##### Input data

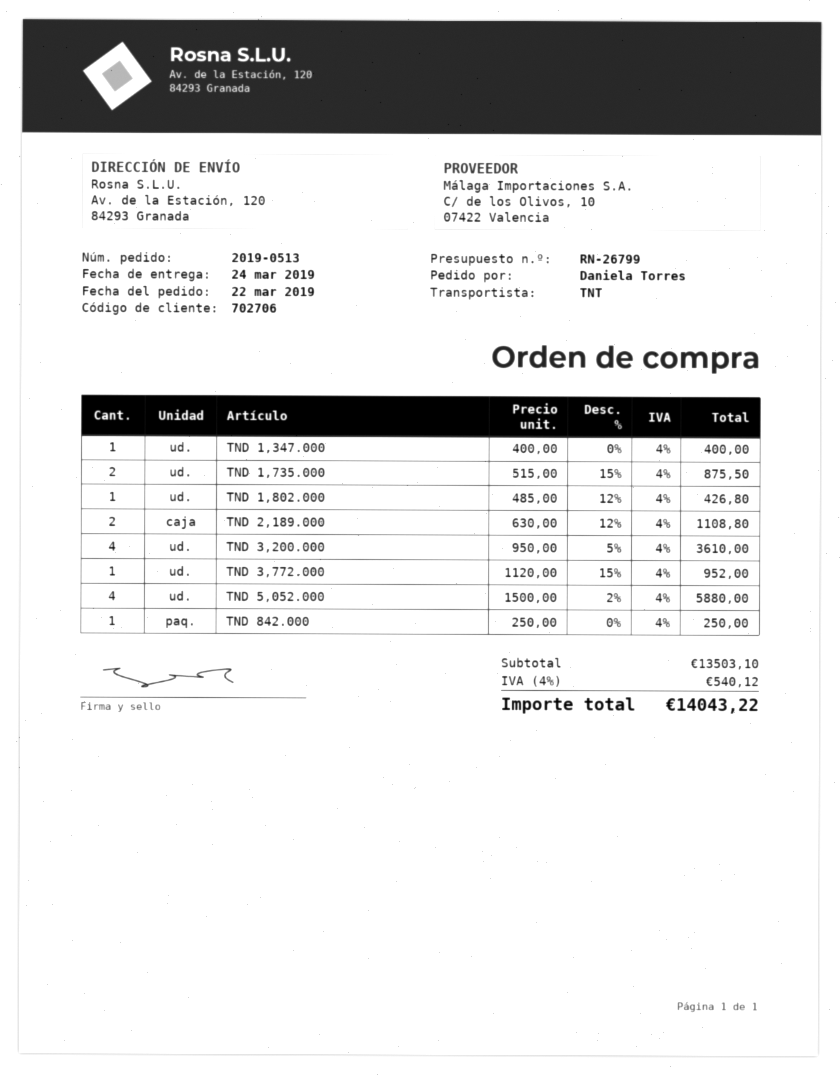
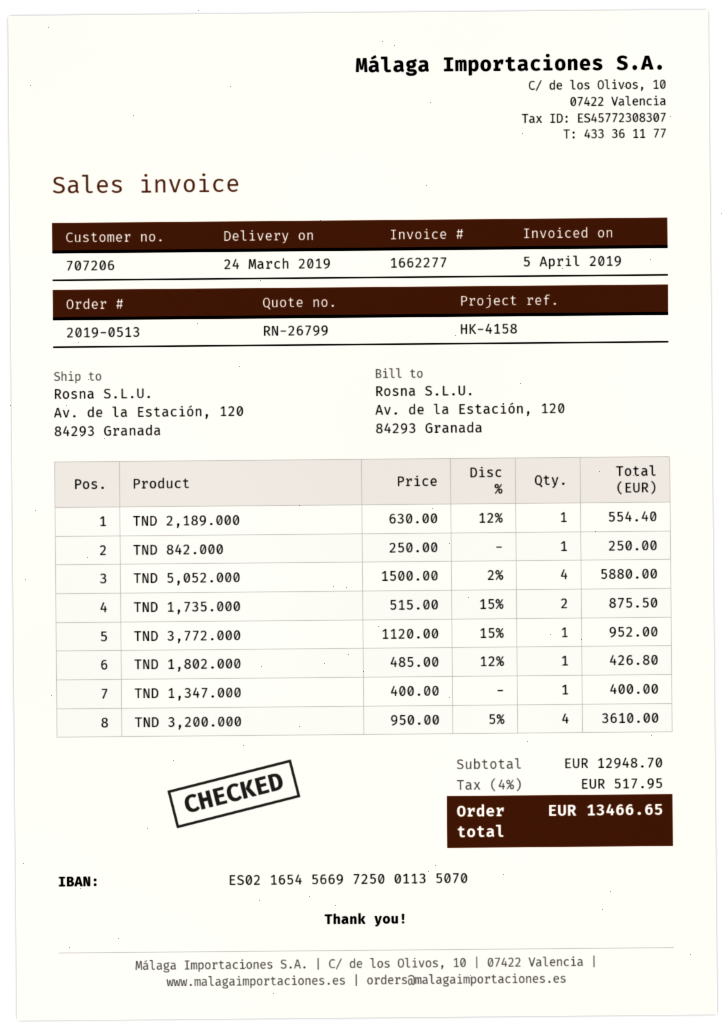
customer number: 702706 -> 707206
TND 2,189.000: 2 x 630.00 - 12% = 1108.80 -> 1 x 630.00 - 12% = 554.40
subtotal: 13503.10 -> 12948.70
tax: 4% = 540.12 -> 4% = 517.95
total: 14043.22 -> 13466.65

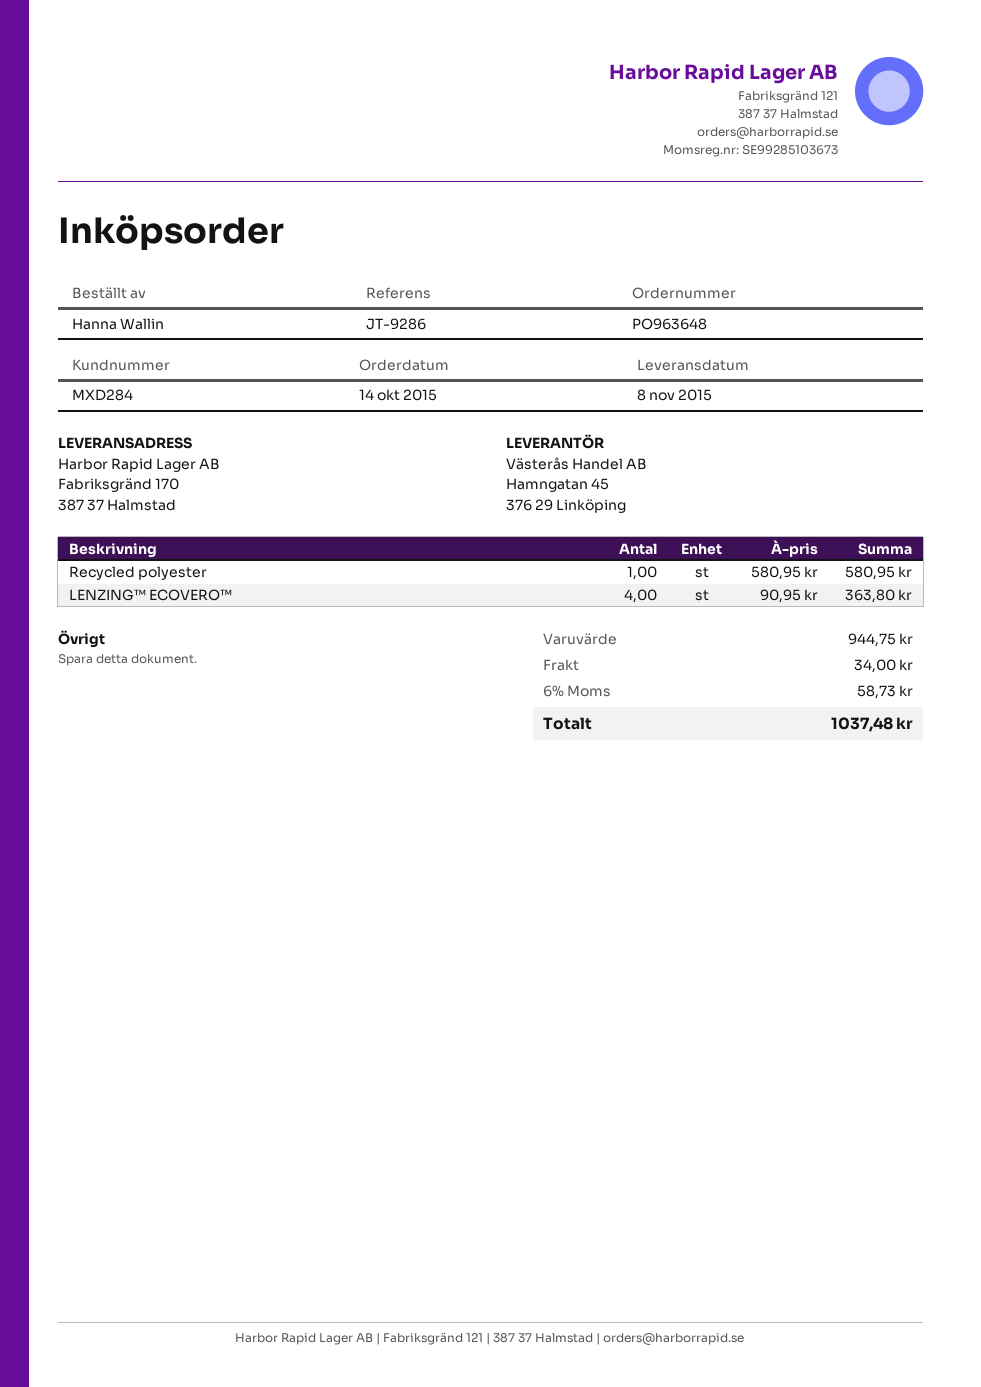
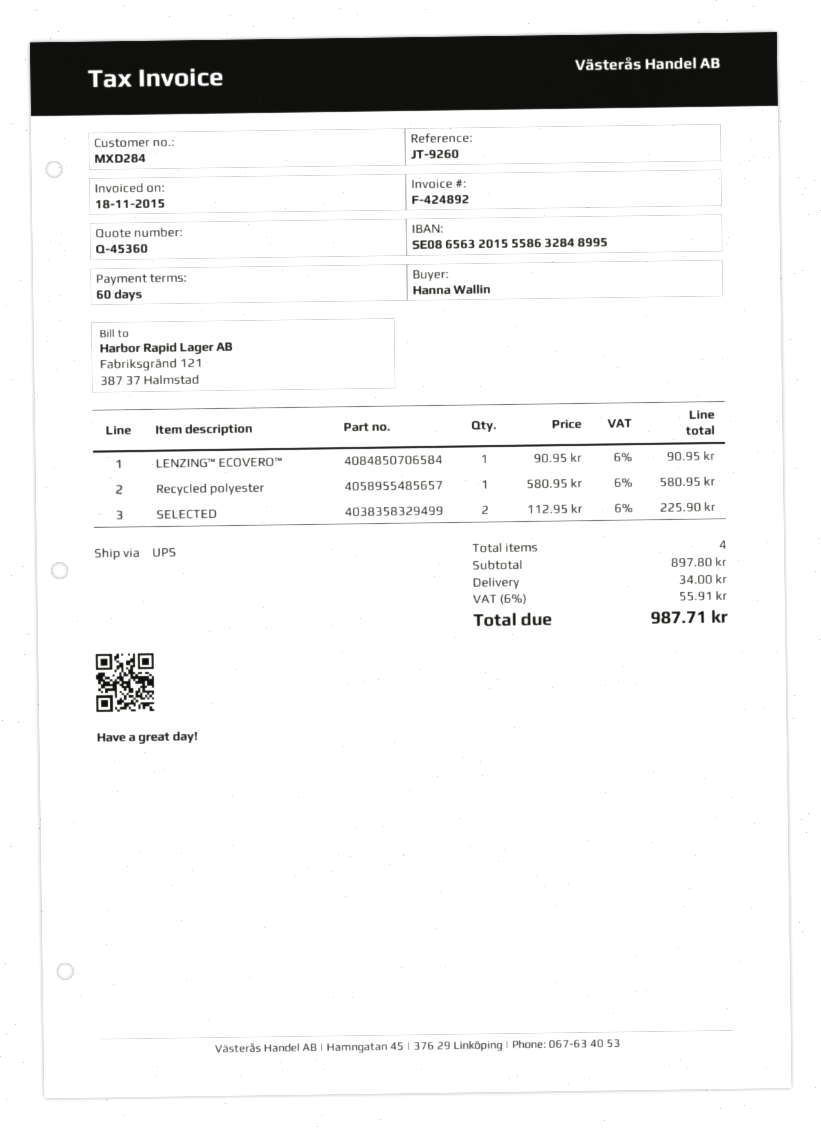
reference: JT-9286 -> JT-9260
LENZING™ ECOVERO™: 4 x 90.95 = 363.80 -> 1 x 90.95 = 90.95
SELECTED: none -> 2 x 112.95 = 225.90
subtotal: 944.75 -> 897.80
tax: 6% = 58.73 -> 6% = 55.91
total: 1037.48 -> 987.71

##########

- Exercise: Please print every record exactly, leaving out the pictures.

- Solution:
customer number: 702706 -> 707206
TND 2,189.000: 2 x 630.00 - 12% = 1108.80 -> 1 x 630.00 - 12% = 554.40
subtotal: 13503.10 -> 12948.70
tax: 4% = 540.12 -> 4% = 517.95
total: 14043.22 -> 13466.65

reference: JT-9286 -> JT-9260
LENZING™ ECOVERO™: 4 x 90.95 = 363.80 -> 1 x 90.95 = 90.95
SELECTED: none -> 2 x 112.95 = 225.90
subtotal: 944.75 -> 897.80
tax: 6% = 58.73 -> 6% = 55.91
total: 1037.48 -> 987.71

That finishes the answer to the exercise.